Data entries:
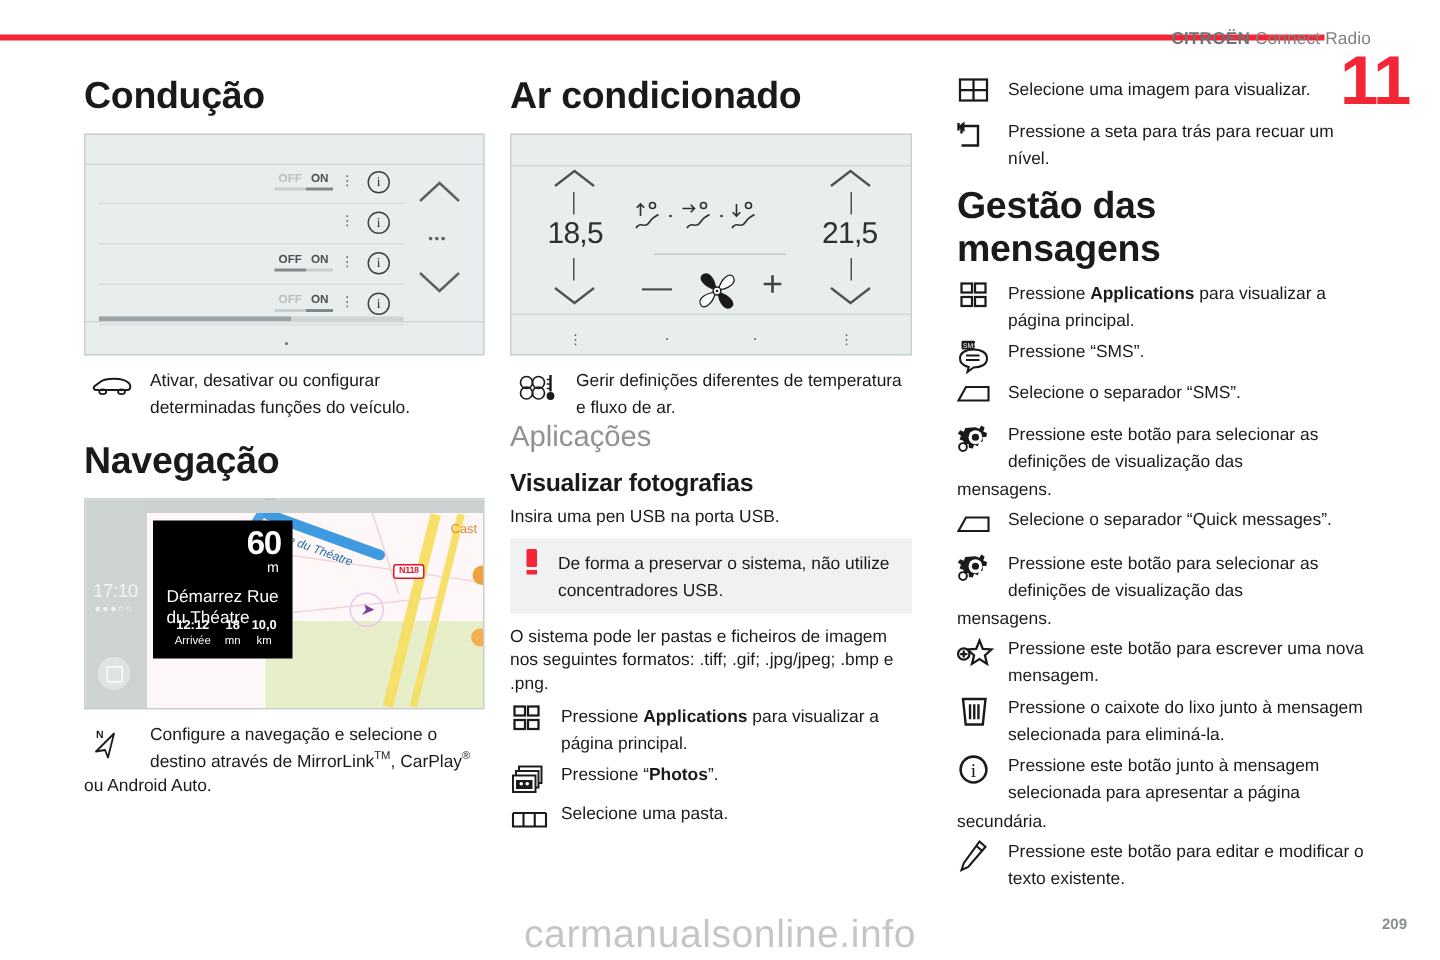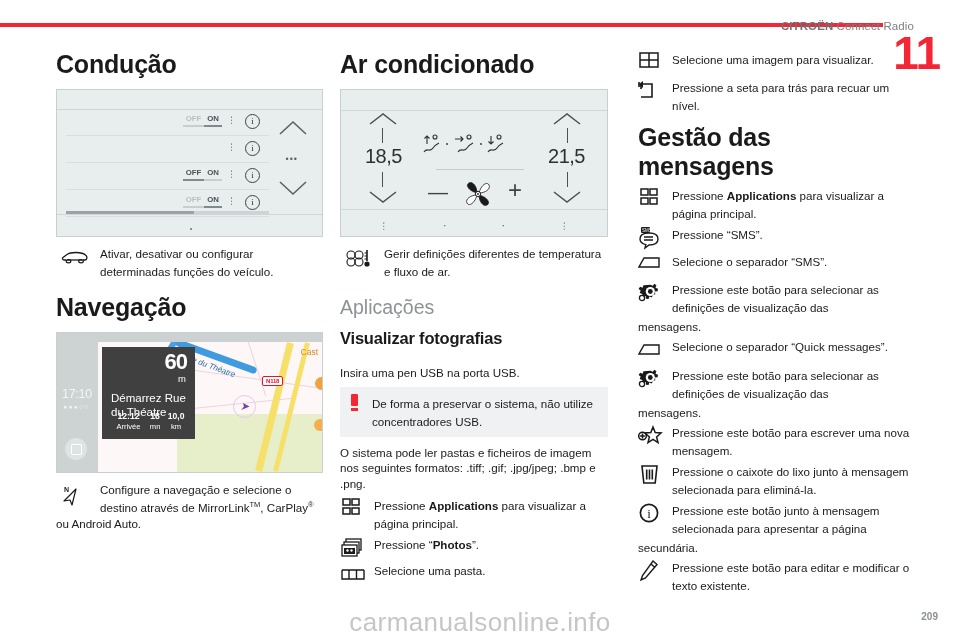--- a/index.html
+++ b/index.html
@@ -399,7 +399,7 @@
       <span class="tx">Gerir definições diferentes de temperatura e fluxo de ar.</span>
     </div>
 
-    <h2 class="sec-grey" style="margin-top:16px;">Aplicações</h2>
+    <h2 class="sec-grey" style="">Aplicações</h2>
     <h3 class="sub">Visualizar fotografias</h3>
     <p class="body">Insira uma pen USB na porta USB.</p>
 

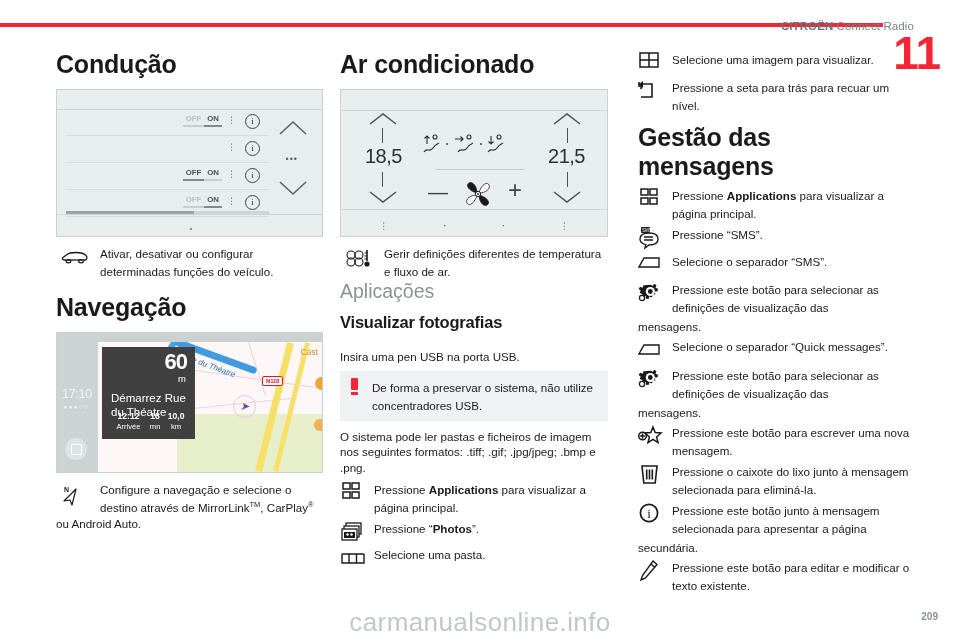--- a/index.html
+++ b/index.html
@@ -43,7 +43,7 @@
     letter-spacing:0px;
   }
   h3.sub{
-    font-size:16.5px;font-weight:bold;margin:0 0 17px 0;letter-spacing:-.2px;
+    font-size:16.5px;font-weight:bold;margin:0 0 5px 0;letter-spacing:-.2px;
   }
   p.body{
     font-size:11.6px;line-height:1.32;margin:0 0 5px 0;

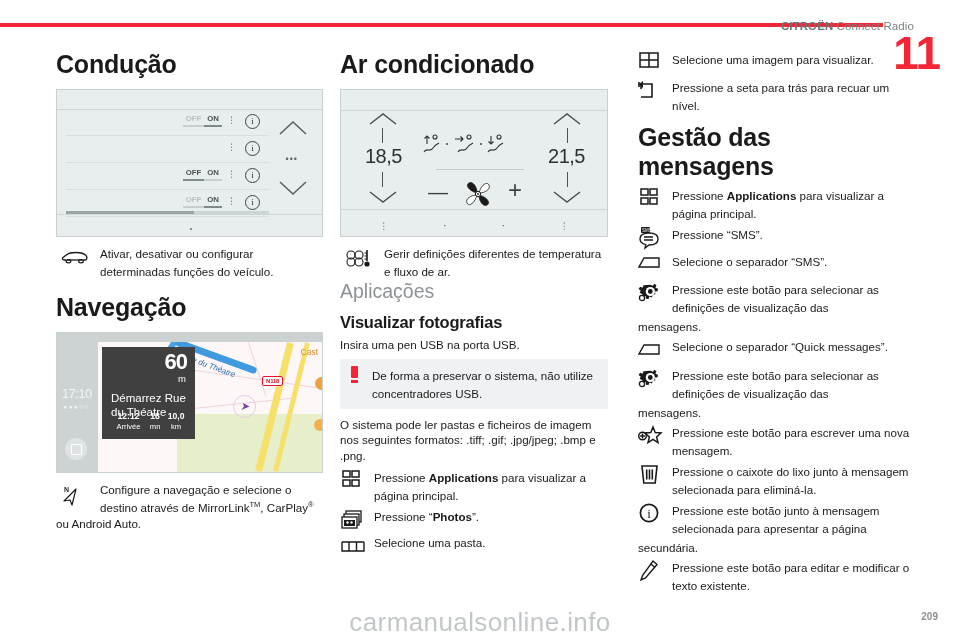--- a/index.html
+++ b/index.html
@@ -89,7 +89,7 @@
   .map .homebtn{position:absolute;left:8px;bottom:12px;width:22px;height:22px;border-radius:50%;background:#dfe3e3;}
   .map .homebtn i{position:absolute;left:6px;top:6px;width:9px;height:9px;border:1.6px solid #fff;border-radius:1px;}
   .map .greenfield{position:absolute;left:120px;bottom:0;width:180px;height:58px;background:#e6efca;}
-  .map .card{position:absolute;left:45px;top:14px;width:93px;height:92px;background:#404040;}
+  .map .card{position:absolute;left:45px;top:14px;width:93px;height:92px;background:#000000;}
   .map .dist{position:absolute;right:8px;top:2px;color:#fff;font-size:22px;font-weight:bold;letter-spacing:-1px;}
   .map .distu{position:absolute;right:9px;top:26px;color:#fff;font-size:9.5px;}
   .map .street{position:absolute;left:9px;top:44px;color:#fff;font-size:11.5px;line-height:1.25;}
* * *
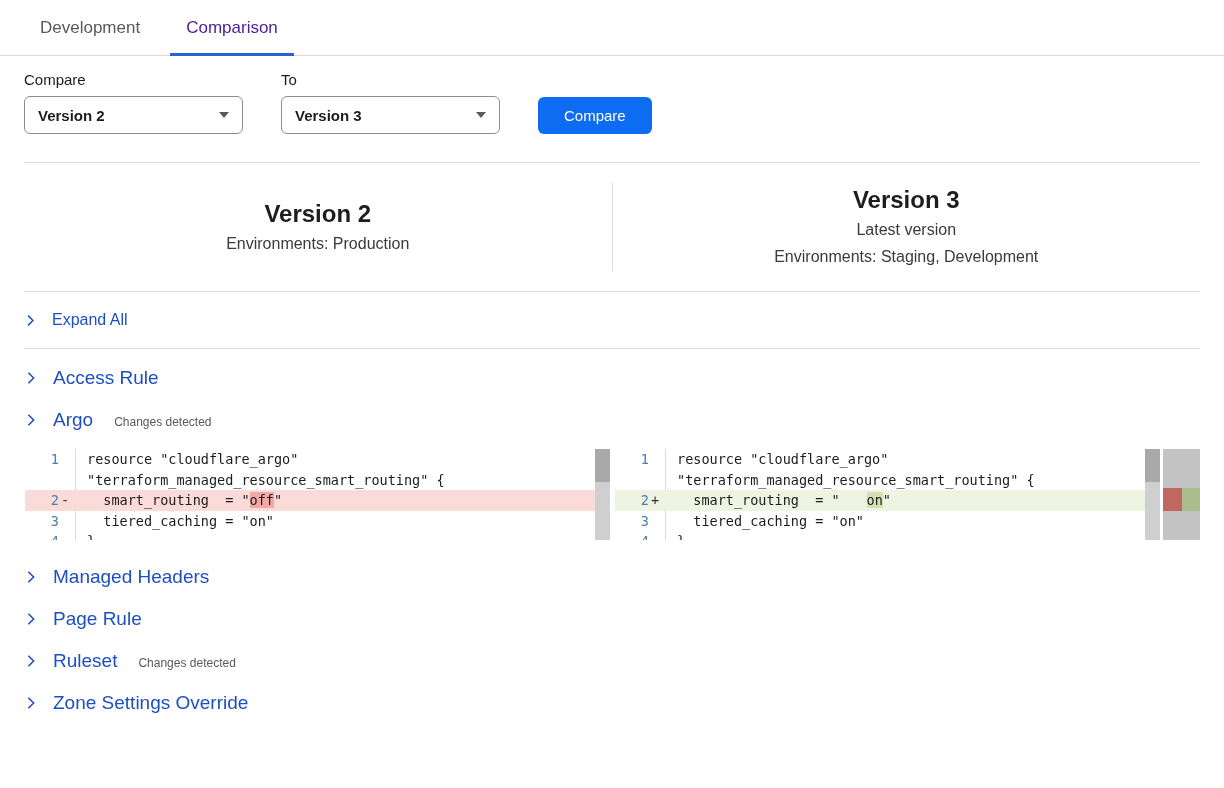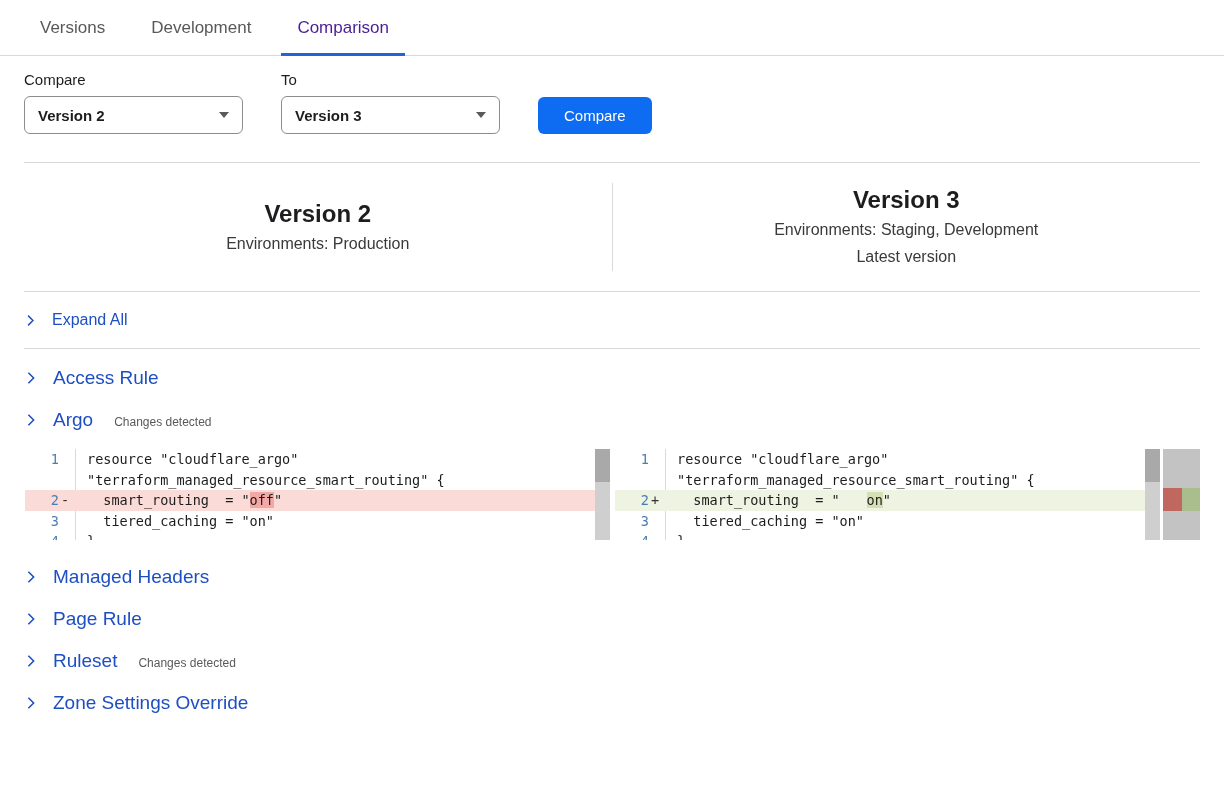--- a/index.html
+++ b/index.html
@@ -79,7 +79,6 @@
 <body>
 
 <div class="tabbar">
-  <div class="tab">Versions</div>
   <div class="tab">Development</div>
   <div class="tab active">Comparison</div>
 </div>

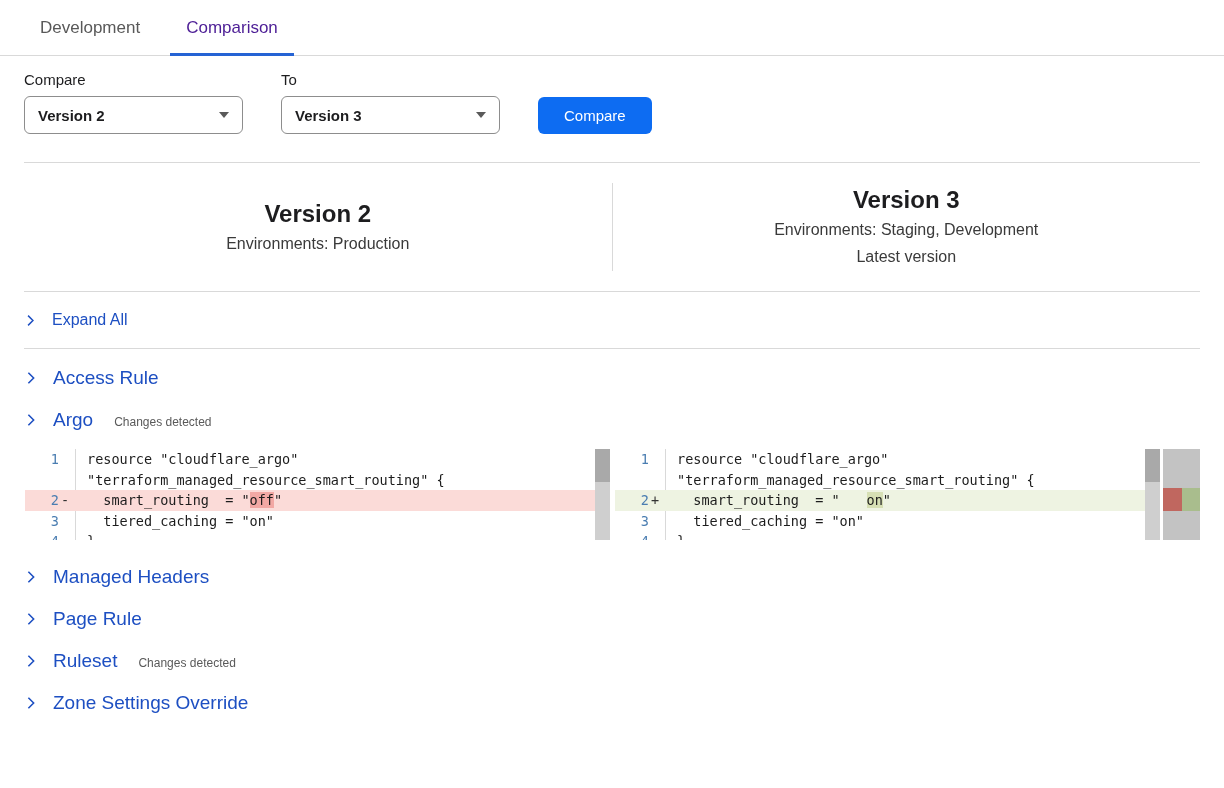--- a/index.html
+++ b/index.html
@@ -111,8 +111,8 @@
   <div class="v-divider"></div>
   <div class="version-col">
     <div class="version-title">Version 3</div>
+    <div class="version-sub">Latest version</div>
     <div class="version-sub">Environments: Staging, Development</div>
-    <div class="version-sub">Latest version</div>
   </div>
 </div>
* * *
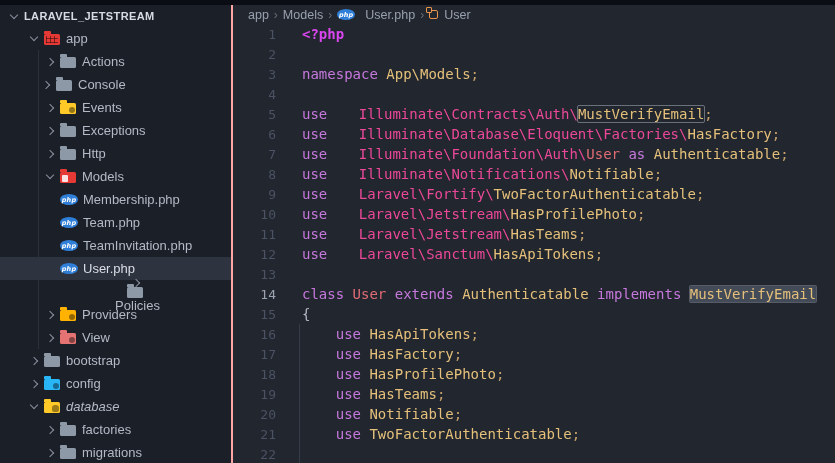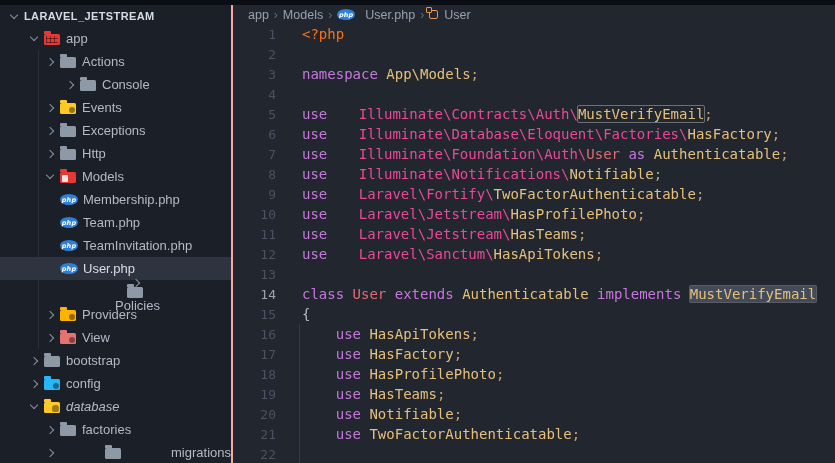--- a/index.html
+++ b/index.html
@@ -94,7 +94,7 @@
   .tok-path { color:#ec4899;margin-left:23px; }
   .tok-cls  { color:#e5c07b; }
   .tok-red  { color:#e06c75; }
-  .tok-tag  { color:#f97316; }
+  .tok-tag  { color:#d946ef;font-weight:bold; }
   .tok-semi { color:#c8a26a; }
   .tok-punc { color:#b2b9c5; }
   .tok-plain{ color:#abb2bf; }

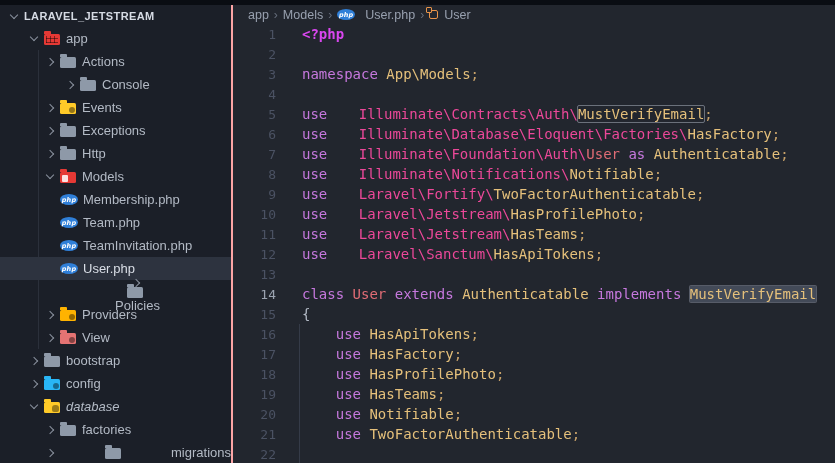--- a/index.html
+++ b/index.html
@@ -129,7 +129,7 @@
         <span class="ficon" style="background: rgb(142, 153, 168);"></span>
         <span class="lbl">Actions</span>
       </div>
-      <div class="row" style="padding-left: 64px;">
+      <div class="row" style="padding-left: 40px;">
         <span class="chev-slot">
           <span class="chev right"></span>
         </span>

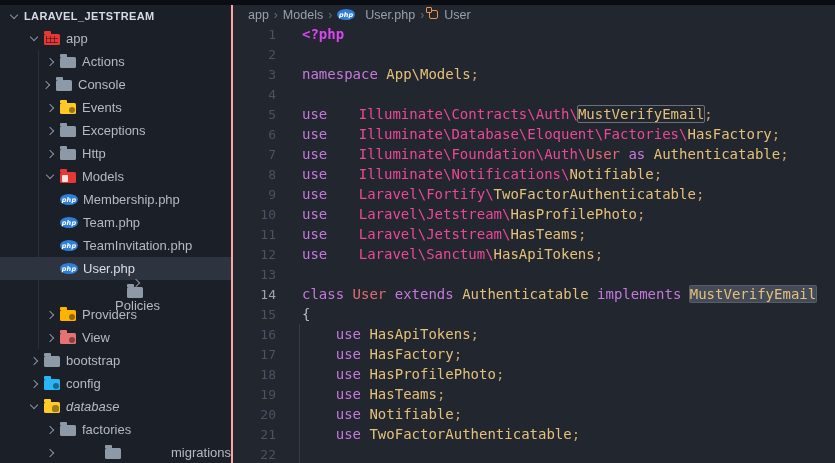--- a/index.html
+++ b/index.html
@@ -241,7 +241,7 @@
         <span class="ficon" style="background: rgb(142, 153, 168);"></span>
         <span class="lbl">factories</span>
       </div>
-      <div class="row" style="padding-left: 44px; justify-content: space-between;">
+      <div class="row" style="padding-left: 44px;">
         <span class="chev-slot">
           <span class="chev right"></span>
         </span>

→ **ACTIVITY**
All lines of the entries above where "color" turns up should be reported.

→ **EXERCISE RESULT**
   .map .dist{position:absolute;right:8px;top:2px;color:#fff;font-size:22px;font-weight:bold;letter-spacing:-1px;}
   .map .distu{position:absolute;right:9px;top:26px;color:#fff;font-size:9.5px;}
   .map .street{position:absolute;left:9px;top:44px;color:#fff;font-size:11.5px;line-height:1.25;}
   .tok-path { color:#ec4899;margin-left:23px; }
   .tok-cls  { color:#e5c07b; }
   .tok-red  { color:#e06c75; }
-  .tok-tag  { color:#f97316; }
+  .tok-tag  { color:#d946ef;font-weight:bold; }
   .tok-semi { color:#c8a26a; }
   .tok-punc { color:#b2b9c5; }
   .tok-plain{ color:#abb2bf; }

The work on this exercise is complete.